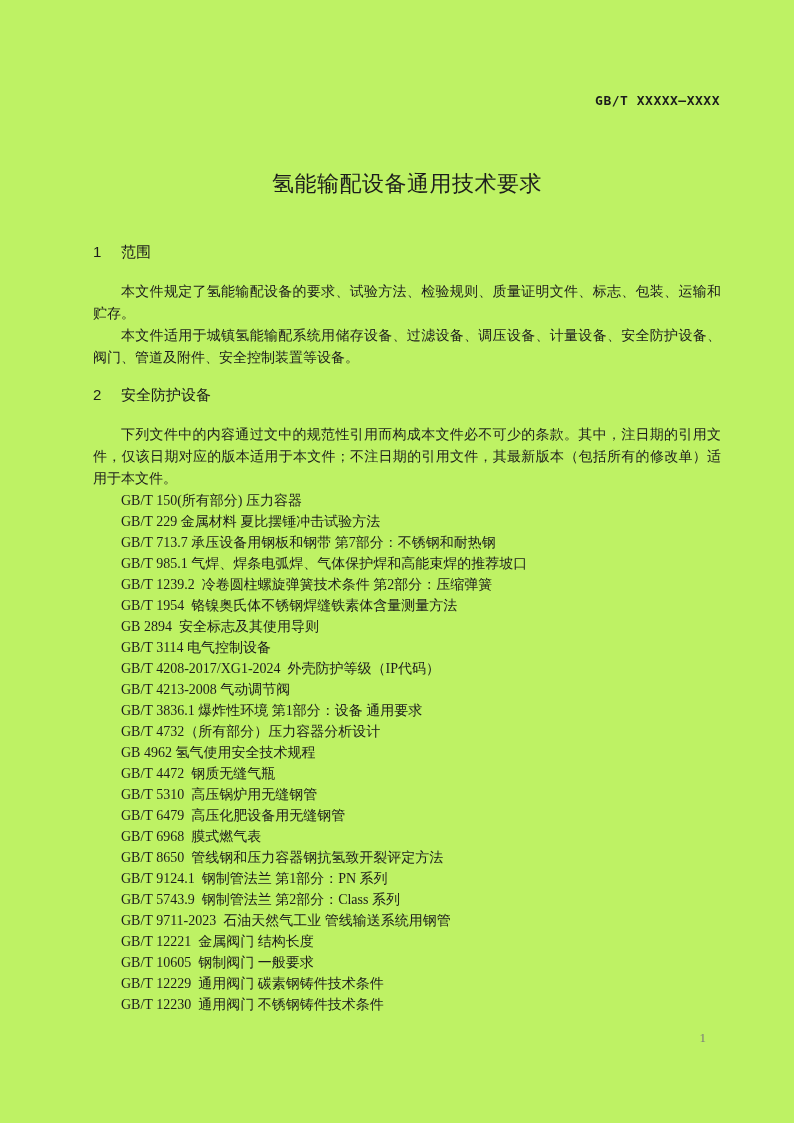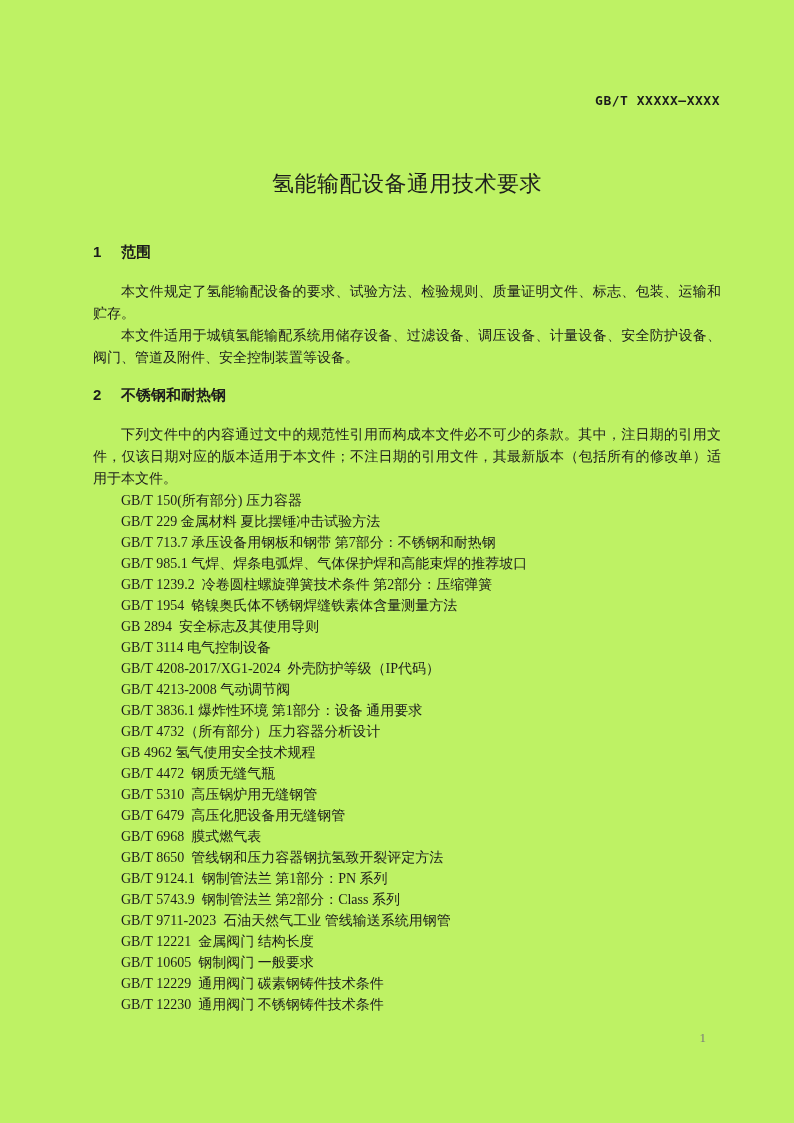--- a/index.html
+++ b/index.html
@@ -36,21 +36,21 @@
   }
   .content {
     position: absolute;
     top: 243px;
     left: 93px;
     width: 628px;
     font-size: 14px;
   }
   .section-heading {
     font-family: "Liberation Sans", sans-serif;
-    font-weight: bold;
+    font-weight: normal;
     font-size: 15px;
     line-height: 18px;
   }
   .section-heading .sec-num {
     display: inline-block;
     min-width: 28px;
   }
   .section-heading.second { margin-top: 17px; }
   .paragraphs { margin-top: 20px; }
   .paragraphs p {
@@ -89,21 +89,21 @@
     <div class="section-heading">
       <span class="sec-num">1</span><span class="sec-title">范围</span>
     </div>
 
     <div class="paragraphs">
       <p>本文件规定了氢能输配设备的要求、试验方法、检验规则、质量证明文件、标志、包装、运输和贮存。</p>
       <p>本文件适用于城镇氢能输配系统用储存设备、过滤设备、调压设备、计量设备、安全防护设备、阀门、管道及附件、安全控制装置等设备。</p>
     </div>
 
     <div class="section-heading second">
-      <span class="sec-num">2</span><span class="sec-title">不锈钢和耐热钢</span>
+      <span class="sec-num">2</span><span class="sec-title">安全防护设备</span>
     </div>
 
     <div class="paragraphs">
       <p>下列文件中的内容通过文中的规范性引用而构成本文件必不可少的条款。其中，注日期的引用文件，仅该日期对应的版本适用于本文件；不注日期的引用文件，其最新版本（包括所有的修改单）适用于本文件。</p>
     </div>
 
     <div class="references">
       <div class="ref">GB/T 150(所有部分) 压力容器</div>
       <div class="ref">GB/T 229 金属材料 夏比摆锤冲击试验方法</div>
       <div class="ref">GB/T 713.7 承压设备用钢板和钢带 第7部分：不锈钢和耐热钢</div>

##########

**EXERCISE DESCRIPTION**:
When copying the records above, please match them exactly but leave out all pictures.

**EXPECTED ANSWER**:
--- a/index.html
+++ b/index.html
@@ -36,21 +36,21 @@
   }
   .content {
     position: absolute;
     top: 243px;
     left: 93px;
     width: 628px;
     font-size: 14px;
   }
   .section-heading {
     font-family: "Liberation Sans", sans-serif;
-    font-weight: bold;
+    font-weight: normal;
     font-size: 15px;
     line-height: 18px;
   }
   .section-heading .sec-num {
     display: inline-block;
     min-width: 28px;
   }
   .section-heading.second { margin-top: 17px; }
   .paragraphs { margin-top: 20px; }
   .paragraphs p {
@@ -89,21 +89,21 @@
     <div class="section-heading">
       <span class="sec-num">1</span><span class="sec-title">范围</span>
     </div>
 
     <div class="paragraphs">
       <p>本文件规定了氢能输配设备的要求、试验方法、检验规则、质量证明文件、标志、包装、运输和贮存。</p>
       <p>本文件适用于城镇氢能输配系统用储存设备、过滤设备、调压设备、计量设备、安全防护设备、阀门、管道及附件、安全控制装置等设备。</p>
     </div>
 
     <div class="section-heading second">
-      <span class="sec-num">2</span><span class="sec-title">不锈钢和耐热钢</span>
+      <span class="sec-num">2</span><span class="sec-title">安全防护设备</span>
     </div>
 
     <div class="paragraphs">
       <p>下列文件中的内容通过文中的规范性引用而构成本文件必不可少的条款。其中，注日期的引用文件，仅该日期对应的版本适用于本文件；不注日期的引用文件，其最新版本（包括所有的修改单）适用于本文件。</p>
     </div>
 
     <div class="references">
       <div class="ref">GB/T 150(所有部分) 压力容器</div>
       <div class="ref">GB/T 229 金属材料 夏比摆锤冲击试验方法</div>
       <div class="ref">GB/T 713.7 承压设备用钢板和钢带 第7部分：不锈钢和耐热钢</div>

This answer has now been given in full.